Double allégeance et rues divisées : la victoire du Maroc à la Coupe du monde suscite des émotions aux Pays-Bas
Suite à la victoire spectaculaire du Maroc face aux Pays-Bas aux tirs au but lors de la Coupe du monde 2026, les célébrations à Amsterdam ont été perturbées par des affrontements avec la police à La Haye.

Un affrontement tendu au-delà du terrain
Le match aller des seizièmes de finale de la Coupe du Monde 2026 entre les Pays-Bas et le Maroc s'annonçait comme un événement explosif pour la communauté néerlando-marocaine. Ce qui avait commencé comme un match de football très attendu a rapidement donné lieu à un débat plus profond sur l'identité, la loyauté et la cohésion sociale. Lorsque la séance de tirs au but a vu le Maroc éliminer les Pays-Bas, les rues du pays ont été le théâtre de deux réalités distinctes: des célébrations joyeuses et collectives dans certains quartiers et des troubles violents dans d'autres.
Le dilemme humain de la double identité
Avec environ 440000 résidents d'origine marocaine vivant aux Pays-Bas, la période d'avant-match a été marquée par la question: «Qui soutenez-vous?» Si beaucoup ont abordé ce débat comme une exploration bon enfant de leur héritage, d'autres ont subi une forte pression. Des personnalités comme l'ancien international néerlandais Ibrahim Afellay ont publiquement apporté leur soutien aux Lions de l'Atlas, illustrant une tendance croissante où les joueurs et les supporters d'origine mixte s'identifient de plus en plus à leurs racines. Cette tendance a été exacerbée par la rhétorique de politiciens de droite, notamment Geert Wilders, dont les attaques répétées contre les communautés musulmane et marocaine ont encore davantage aliéné ceux qui auraient pu soutenir l'équipe néerlandaise.

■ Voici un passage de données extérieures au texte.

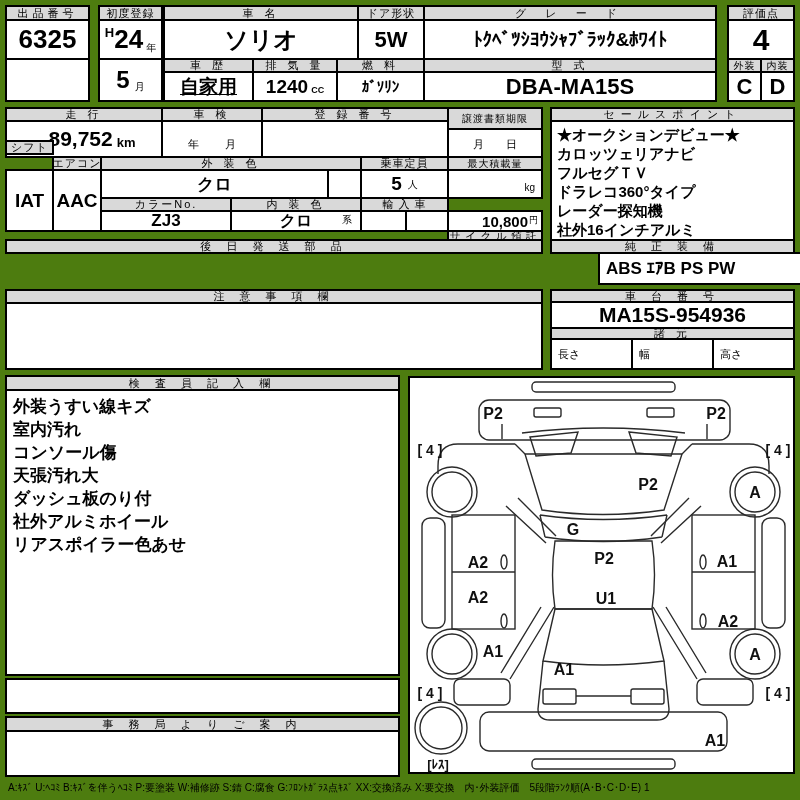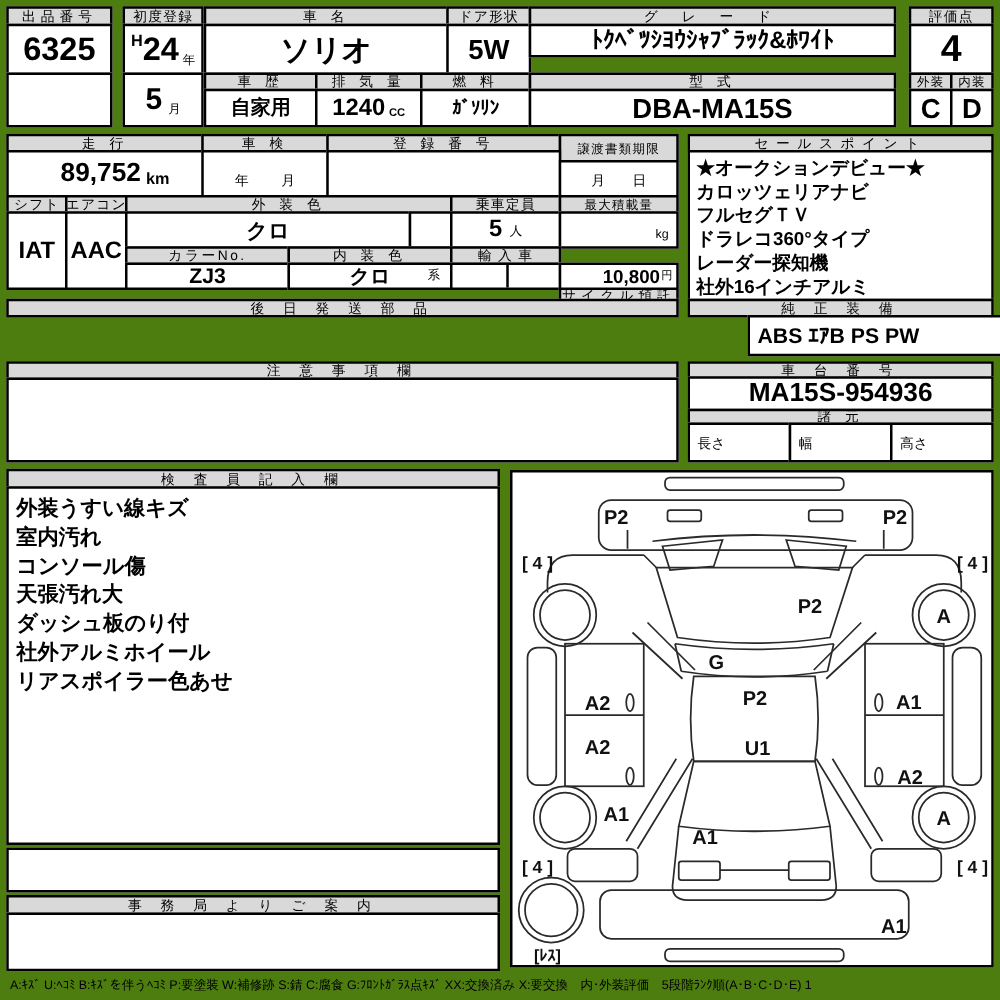--- a/index.html
+++ b/index.html
@@ -55,7 +55,7 @@
   <div class="cell vl" style="left:336px;top:71px;width:89px;height:31px;font-size:15px;">ｶﾞｿﾘﾝ</div>
 
   <div class="cell hd ls8" style="left:423px;top:5px;width:294px;height:16px;">グ レ ー ド</div>
-  <div class="cell vl" style="left:423px;top:19px;width:294px;height:27px;font-size:19px;">ﾄｸﾍﾞﾂｼﾖｳｼｬﾌﾞﾗｯｸ&amp;ﾎﾜｲﾄ</div>
+  <div class="cell vl" style="left:423px;top:19px;width:294px;height:41px;font-size:19px;">ﾄｸﾍﾞﾂｼﾖｳｼｬﾌﾞﾗｯｸ&amp;ﾎﾜｲﾄ</div>
   <div class="cell hd" style="left:423px;top:58px;width:294px;height:15px;">型 式</div>
   <div class="cell vl" style="left:423px;top:71px;width:294px;height:31px;font-size:22px;">DBA-MA15S</div>
 

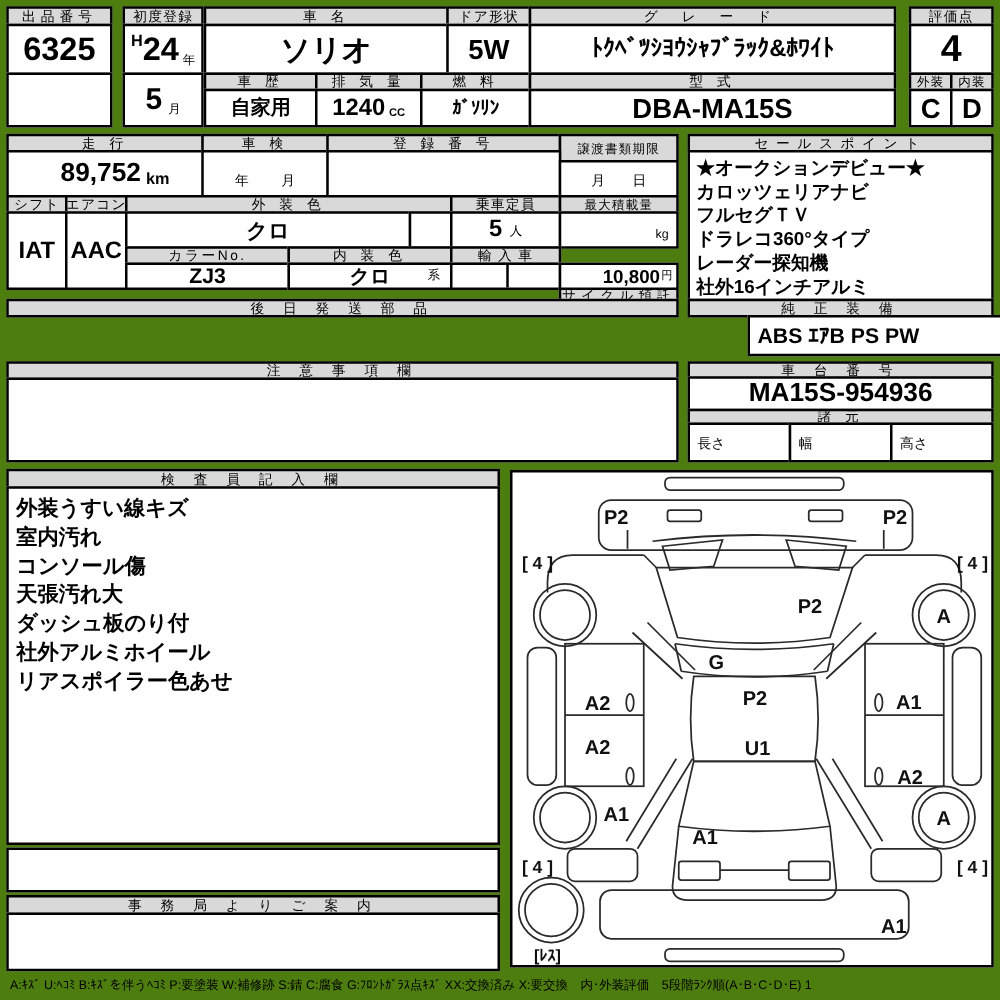--- a/index.html
+++ b/index.html
@@ -47,7 +47,7 @@
   <div class="cell hd" style="left:163px;top:58px;width:91px;height:15px;">車 歴</div>
   <div class="cell hd" style="left:252px;top:58px;width:86px;height:15px;">排 気 量</div>
   <div class="cell hd" style="left:336px;top:58px;width:89px;height:15px;">燃 料</div>
-  <div class="cell vl" style="left:163px;top:71px;width:91px;height:31px;font-size:16px;">自家用</div>
+  <div class="cell vl" style="left:163px;top:71px;width:91px;height:31px;font-size:19px;text-decoration:underline;">自家用</div>
   <div class="cell" style="left:252px;top:71px;width:86px;height:31px;">
     <span class="vl" style="font-size:19px;">1240</span>
     <span class="unit" style="font-size:9px;margin:0 0 5px 3px;">CC</span>

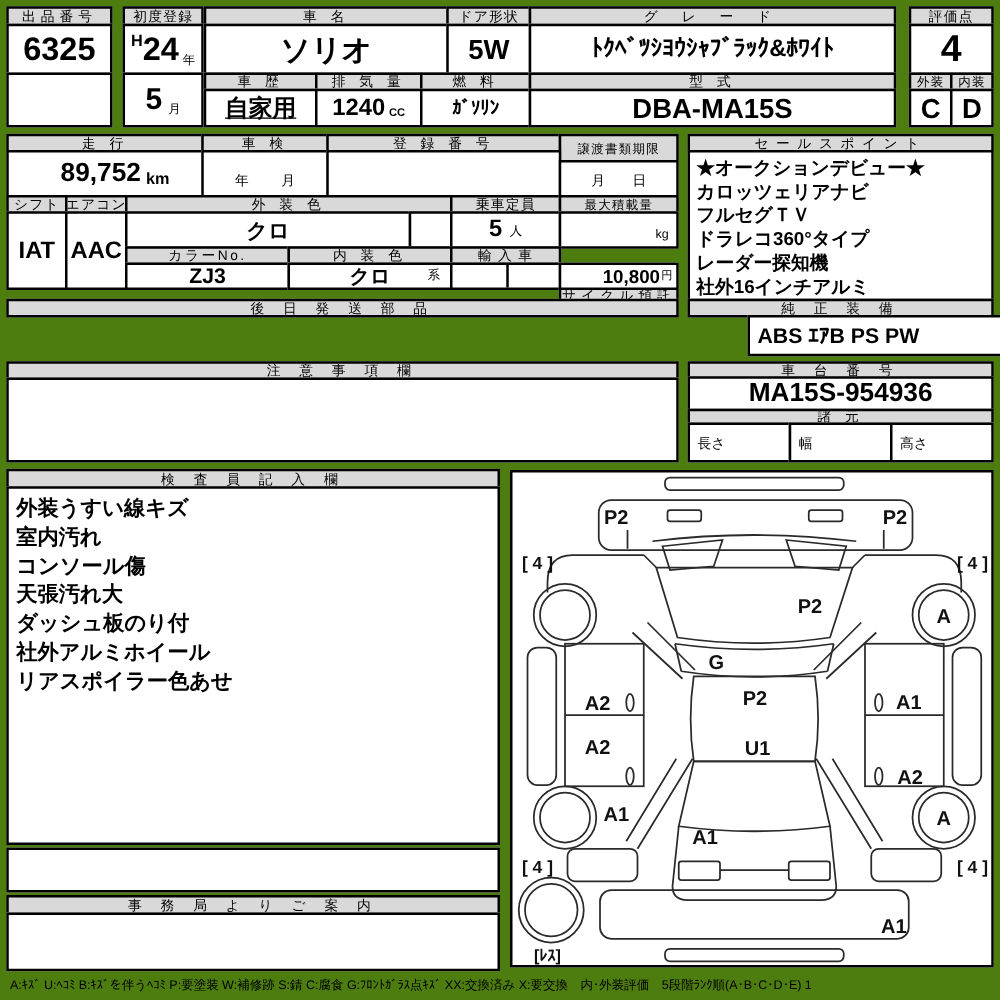--- a/index.html
+++ b/index.html
@@ -84,7 +84,7 @@
     <span>日</span>
   </div>
 
-  <div class="cell hd ls1" style="left:5px;top:156px;width:49px;height:15px;">シフト</div>
+  <div class="cell hd ls1" style="left:5px;top:140px;width:49px;height:15px;">シフト</div>
   <div class="cell hd ls1" style="left:52px;top:156px;width:50px;height:15px;">エアコン</div>
   <div class="cell vl" style="left:5px;top:169px;width:49px;height:63px;font-size:19px;">IAT</div>
   <div class="cell vl" style="left:52px;top:169px;width:50px;height:63px;font-size:19px;">AAC</div>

Deux villes face à la discorde : célébration et conflit
Au coup de sifflet final, l'atmosphère aux Pays-Bas a radicalement changé. À Amsterdam, l'euphorie régnait. Malgré l'égalisation tardive des Néerlandais, la supériorité tactique et l'efficacité du Maroc lors de la séance de tirs au but lui ont assuré une victoire historique. Dans les quartiers de la capitale, les supporters – certains vêtus d'orange et de couleurs marocaines – ont partagé des moments de camaraderie, certains allant même jusqu'à féliciter leurs adversaires.
À La Haye, en revanche, l'ambiance s'est assombrie. Les autorités ont signalé des incidents où des policiers ont été la cible de jets de feux d'artifice et de bouteilles en verre, ce qui a conduit à au moins dix arrestations. Des arrestations similaires ont été signalées à Rotterdam, soulignant que pour certains, le match a servi de catalyseur à des frustrations sociales plus larges, bien au-delà d'une simple rencontre sportive.
Le sport, miroir de la société moderne
L'émergence du Maroc comme puissance du football – actuellement sixième au classement mondial et fort de solides performances lors des tournois précédents – confirme sa légitimité sur la scène internationale. Pourtant, les tensions observées pendant et après le match suggèrent que le football en Europe continue d'évoluer dans un espace complexe où se croisent politique, immigration et identité nationale. Alors que la Coupe du monde se poursuit, les événements de ce match nous rappellent avec force que si le monde numérique alimente souvent les divisions par des discours viraux et des provocations, la réalité physique de la communauté est souvent plus nuancée et, dans de nombreux endroits, étonnamment harmonieuse.